DETROIT — US car sales rose 10% in 2011 but major carmakers forecast a slowdown in growth this year because of weak job growth and risks to the American economy from a slowdown in Europe.

Car sales have been a relative bright spot in the economy since late summer with cash-strapped consumers forced to buy to replace cars that have been on the road for a decade or more.

December US car sales rose 9% to hit an annualised sales rate of 13,6 million vehicles, in line with Wall Street expectations. Full-year 2011 sales totalled 12,8 million vehicles compared with 11,6 million in 2010.

Car sales are tracked as an early indicator of consumer spending, and analysts said December results were boosted by lower interest rates and a greater selection of vehicles on dealer lots.

On a full-year basis, the biggest winners were Chrysler, bouncing back from crisis under the control of Fiat SpA, and Korean powerhouse Hyundai-Kia. Both posted a 26% gain in annual sales.

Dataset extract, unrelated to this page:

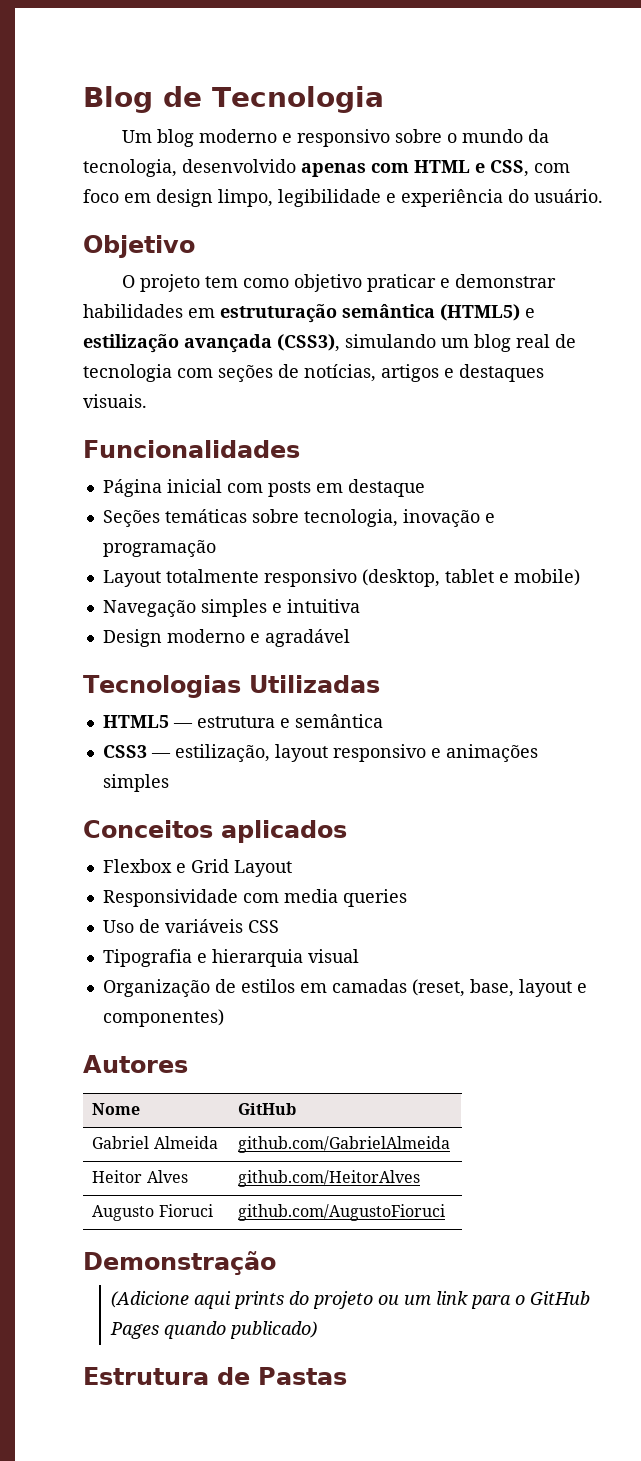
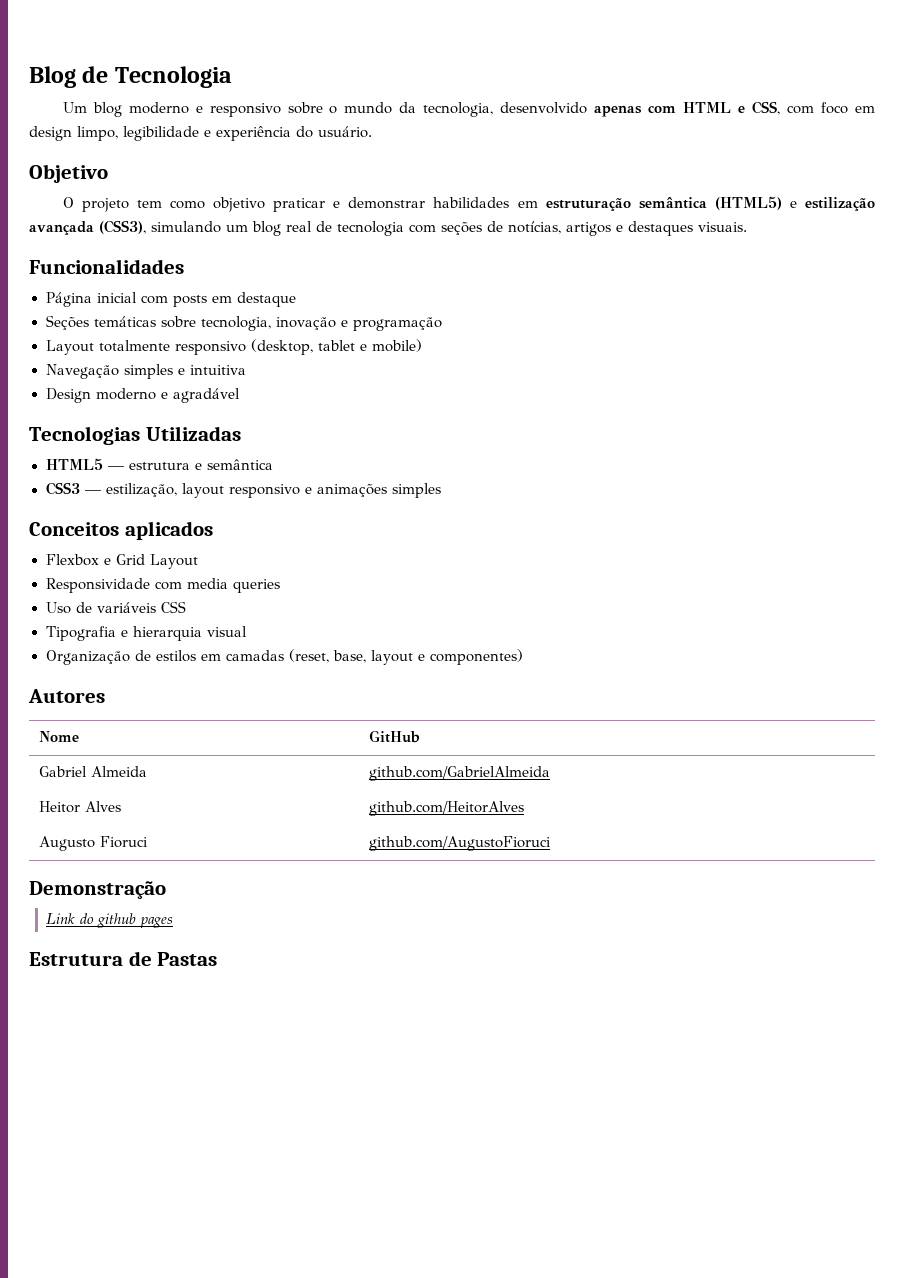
- (Adicione aqui prints do projeto ou um link para o GitHub Pages quando publicado)
+ Link do github pages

The biggest losers were Toyota Motor Corp and Honda Motor Co, which both saw US sales drop 7% after the March earthquake in Japan shut down production and left dealer lots short of popular cars like the Camry and Accord.

Most major carmakers forecast 2012 sales of between 13,5 million and 14 million vehicles, implying annual growth of between 5 and 9%. Ford Motor Co offered a wider estimate it said reflected the outside chance of another economic setback.

“The momentum coming out of the fourth quarter gives us confidence that the low end of that forecast is less likely,” Ford economist Ellen Hughes-Cromwick said.

Even at the most optimistic projections, the US car industry would be far short of the nearly 17 million vehicle sales it averaged in a 10-year period through 2007.

Analysts said US carmakers have slashed enough jobs and closed plants to make money even at the bottom of the industry’s bust cycle, but executives remain conservative.

“We’re still in a recession-like industry,” GM US sales chief Don Johnson told analysts on a conference call after offering the carmaker’s growth forecast for 2012.